What to do —
Within the entries below, the lines from the one with "Curso De Simulados" through the one with "A FINE FRENZY & JOSHUA RADIN 2012...: 2 -> 4" are to be set down exactly, both ends kept.

Top of Task input

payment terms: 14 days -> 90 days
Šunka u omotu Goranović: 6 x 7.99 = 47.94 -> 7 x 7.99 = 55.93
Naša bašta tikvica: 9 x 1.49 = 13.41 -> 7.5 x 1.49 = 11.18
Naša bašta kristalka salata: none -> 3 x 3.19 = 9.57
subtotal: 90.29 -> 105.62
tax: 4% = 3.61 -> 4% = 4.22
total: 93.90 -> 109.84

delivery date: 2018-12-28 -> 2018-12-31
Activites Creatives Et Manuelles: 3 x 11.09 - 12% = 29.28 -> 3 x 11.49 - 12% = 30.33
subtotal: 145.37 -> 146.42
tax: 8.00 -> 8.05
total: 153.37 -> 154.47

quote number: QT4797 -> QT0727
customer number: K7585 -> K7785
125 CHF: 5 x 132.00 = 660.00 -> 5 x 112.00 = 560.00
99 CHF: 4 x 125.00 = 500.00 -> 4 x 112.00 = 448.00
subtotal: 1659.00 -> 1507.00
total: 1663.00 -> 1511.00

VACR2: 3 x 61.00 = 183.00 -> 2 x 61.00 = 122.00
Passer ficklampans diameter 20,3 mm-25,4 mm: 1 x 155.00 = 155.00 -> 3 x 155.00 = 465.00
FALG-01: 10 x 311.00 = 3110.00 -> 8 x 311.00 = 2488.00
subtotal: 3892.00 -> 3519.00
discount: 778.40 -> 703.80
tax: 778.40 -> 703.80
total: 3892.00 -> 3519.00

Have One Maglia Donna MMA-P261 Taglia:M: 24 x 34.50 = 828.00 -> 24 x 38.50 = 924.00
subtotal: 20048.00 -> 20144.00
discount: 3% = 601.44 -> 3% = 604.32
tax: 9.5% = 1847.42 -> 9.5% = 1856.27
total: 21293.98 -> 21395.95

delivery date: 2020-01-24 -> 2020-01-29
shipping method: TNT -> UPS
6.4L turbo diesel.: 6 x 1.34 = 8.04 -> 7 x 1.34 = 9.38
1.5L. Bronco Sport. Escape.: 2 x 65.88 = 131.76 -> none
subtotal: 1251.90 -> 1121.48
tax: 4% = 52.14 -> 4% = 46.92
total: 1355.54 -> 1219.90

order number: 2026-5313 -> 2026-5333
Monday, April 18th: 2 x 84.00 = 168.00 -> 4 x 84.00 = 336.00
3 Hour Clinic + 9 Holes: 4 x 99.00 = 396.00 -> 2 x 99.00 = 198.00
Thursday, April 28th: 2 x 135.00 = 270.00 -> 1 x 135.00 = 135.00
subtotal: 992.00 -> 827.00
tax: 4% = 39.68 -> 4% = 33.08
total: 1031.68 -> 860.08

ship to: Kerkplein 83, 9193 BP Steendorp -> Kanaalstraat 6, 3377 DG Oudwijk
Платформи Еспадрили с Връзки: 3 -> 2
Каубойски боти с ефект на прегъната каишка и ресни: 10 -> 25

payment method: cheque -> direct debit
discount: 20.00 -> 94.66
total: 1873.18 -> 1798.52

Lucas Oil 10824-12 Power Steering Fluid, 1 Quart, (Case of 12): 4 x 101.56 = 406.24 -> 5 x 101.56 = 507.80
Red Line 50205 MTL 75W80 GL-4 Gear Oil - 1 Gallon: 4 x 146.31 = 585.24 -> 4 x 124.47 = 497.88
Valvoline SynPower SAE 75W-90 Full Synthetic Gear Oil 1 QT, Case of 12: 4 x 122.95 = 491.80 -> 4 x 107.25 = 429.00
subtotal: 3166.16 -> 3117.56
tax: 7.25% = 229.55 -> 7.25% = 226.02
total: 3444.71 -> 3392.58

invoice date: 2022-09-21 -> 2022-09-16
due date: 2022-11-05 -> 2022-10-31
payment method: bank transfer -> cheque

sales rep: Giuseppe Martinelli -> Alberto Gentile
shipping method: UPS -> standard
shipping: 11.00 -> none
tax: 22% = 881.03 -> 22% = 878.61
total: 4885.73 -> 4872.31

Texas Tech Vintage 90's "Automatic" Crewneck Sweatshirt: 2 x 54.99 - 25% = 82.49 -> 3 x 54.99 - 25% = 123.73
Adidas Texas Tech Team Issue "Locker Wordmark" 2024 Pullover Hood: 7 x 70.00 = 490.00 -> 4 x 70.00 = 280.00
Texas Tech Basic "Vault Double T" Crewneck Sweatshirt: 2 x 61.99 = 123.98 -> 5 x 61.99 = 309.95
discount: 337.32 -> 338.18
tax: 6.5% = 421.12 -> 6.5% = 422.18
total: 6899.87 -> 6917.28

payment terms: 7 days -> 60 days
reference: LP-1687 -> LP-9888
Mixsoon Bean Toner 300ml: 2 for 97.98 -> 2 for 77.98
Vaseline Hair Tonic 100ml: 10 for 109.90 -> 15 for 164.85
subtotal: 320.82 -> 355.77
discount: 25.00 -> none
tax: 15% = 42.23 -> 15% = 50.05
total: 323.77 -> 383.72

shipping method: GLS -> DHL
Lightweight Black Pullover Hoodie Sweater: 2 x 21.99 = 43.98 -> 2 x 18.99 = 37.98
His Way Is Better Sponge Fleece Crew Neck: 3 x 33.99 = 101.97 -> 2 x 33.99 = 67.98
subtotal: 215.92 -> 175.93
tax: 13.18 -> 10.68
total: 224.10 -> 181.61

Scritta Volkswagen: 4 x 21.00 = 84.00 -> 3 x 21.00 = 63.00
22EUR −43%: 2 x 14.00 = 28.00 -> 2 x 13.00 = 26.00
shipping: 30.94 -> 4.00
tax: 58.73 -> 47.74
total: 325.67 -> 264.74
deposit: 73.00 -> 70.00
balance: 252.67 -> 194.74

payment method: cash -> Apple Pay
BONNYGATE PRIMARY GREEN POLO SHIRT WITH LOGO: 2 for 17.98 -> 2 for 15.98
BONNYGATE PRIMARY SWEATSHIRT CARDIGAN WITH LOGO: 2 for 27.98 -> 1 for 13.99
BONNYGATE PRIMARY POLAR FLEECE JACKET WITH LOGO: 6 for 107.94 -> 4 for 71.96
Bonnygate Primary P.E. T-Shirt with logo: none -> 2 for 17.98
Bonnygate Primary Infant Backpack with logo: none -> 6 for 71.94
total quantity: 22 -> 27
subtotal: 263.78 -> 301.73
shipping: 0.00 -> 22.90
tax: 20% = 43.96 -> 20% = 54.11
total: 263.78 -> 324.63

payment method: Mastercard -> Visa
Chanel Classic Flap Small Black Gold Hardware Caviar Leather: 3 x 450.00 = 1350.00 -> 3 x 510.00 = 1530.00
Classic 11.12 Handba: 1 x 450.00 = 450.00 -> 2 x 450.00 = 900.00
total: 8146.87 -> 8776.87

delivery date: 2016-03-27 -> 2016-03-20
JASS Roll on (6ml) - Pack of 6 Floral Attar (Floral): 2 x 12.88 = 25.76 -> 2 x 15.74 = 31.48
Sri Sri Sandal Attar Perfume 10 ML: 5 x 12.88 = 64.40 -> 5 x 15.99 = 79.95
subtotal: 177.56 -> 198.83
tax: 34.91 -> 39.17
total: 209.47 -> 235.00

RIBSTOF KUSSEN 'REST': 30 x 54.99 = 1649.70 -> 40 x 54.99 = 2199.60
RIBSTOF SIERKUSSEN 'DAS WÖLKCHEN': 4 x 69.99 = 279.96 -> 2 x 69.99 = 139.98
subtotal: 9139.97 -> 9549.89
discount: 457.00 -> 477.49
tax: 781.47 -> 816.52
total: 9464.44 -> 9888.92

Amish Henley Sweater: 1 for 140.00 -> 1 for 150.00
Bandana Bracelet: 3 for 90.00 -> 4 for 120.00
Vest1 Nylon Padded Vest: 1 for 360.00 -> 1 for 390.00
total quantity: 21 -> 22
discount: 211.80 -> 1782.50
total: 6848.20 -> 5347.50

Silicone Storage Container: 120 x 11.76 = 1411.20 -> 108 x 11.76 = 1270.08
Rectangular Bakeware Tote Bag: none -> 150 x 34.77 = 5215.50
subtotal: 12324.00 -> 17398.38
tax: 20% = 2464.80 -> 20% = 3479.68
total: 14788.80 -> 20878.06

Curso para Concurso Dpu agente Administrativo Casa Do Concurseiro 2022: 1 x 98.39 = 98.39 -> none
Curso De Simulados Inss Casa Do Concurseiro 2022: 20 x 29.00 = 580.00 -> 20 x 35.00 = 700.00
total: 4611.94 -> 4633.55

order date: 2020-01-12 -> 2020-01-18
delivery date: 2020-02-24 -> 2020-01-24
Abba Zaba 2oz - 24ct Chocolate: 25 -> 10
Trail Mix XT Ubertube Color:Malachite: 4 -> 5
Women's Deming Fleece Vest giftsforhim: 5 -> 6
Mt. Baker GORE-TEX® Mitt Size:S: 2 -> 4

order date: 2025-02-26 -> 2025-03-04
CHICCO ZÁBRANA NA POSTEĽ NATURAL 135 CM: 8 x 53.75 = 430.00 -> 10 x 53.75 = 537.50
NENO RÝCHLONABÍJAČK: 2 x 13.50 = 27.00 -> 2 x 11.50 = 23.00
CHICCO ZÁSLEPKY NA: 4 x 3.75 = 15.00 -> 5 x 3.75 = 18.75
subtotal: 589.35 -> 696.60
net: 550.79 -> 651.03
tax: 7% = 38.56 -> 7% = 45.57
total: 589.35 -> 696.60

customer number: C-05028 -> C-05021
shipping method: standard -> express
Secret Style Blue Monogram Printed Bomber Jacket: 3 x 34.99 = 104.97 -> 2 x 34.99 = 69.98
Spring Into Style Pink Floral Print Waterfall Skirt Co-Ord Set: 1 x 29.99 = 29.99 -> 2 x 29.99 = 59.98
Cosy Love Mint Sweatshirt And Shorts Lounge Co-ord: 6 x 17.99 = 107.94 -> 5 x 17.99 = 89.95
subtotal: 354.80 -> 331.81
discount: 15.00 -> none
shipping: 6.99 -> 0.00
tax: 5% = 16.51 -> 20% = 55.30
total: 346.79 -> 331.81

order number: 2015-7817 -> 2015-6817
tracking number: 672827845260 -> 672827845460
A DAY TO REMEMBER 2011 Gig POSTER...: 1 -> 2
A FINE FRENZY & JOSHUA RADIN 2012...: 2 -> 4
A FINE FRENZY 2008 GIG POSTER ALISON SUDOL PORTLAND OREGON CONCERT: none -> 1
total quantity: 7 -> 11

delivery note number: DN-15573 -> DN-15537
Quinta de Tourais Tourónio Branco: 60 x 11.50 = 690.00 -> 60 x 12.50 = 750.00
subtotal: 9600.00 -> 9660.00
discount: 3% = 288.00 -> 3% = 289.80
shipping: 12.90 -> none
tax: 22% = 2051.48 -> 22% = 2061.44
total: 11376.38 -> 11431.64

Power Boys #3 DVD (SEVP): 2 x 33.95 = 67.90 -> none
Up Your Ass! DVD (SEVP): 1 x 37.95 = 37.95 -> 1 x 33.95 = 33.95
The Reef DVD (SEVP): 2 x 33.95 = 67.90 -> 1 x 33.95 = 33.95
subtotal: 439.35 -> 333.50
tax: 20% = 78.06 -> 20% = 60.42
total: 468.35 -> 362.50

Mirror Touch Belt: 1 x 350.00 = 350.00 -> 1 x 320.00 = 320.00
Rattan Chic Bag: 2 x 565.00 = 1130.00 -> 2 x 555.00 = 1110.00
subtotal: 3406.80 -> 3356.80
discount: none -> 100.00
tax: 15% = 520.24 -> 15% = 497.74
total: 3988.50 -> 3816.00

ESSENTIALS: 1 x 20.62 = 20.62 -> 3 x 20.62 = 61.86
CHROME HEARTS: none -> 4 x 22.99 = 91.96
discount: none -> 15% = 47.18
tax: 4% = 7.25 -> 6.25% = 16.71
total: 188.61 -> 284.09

Bottom of Task input

Completed task —
Curso De Simulados Inss Casa Do Concurseiro 2022: 20 x 29.00 = 580.00 -> 20 x 35.00 = 700.00
total: 4611.94 -> 4633.55

order date: 2020-01-12 -> 2020-01-18
delivery date: 2020-02-24 -> 2020-01-24
Abba Zaba 2oz - 24ct Chocolate: 25 -> 10
Trail Mix XT Ubertube Color:Malachite: 4 -> 5
Women's Deming Fleece Vest giftsforhim: 5 -> 6
Mt. Baker GORE-TEX® Mitt Size:S: 2 -> 4

order date: 2025-02-26 -> 2025-03-04
CHICCO ZÁBRANA NA POSTEĽ NATURAL 135 CM: 8 x 53.75 = 430.00 -> 10 x 53.75 = 537.50
NENO RÝCHLONABÍJAČK: 2 x 13.50 = 27.00 -> 2 x 11.50 = 23.00
CHICCO ZÁSLEPKY NA: 4 x 3.75 = 15.00 -> 5 x 3.75 = 18.75
subtotal: 589.35 -> 696.60
net: 550.79 -> 651.03
tax: 7% = 38.56 -> 7% = 45.57
total: 589.35 -> 696.60

customer number: C-05028 -> C-05021
shipping method: standard -> express
Secret Style Blue Monogram Printed Bomber Jacket: 3 x 34.99 = 104.97 -> 2 x 34.99 = 69.98
Spring Into Style Pink Floral Print Waterfall Skirt Co-Ord Set: 1 x 29.99 = 29.99 -> 2 x 29.99 = 59.98
Cosy Love Mint Sweatshirt And Shorts Lounge Co-ord: 6 x 17.99 = 107.94 -> 5 x 17.99 = 89.95
subtotal: 354.80 -> 331.81
discount: 15.00 -> none
shipping: 6.99 -> 0.00
tax: 5% = 16.51 -> 20% = 55.30
total: 346.79 -> 331.81

order number: 2015-7817 -> 2015-6817
tracking number: 672827845260 -> 672827845460
A DAY TO REMEMBER 2011 Gig POSTER...: 1 -> 2
A FINE FRENZY & JOSHUA RADIN 2012...: 2 -> 4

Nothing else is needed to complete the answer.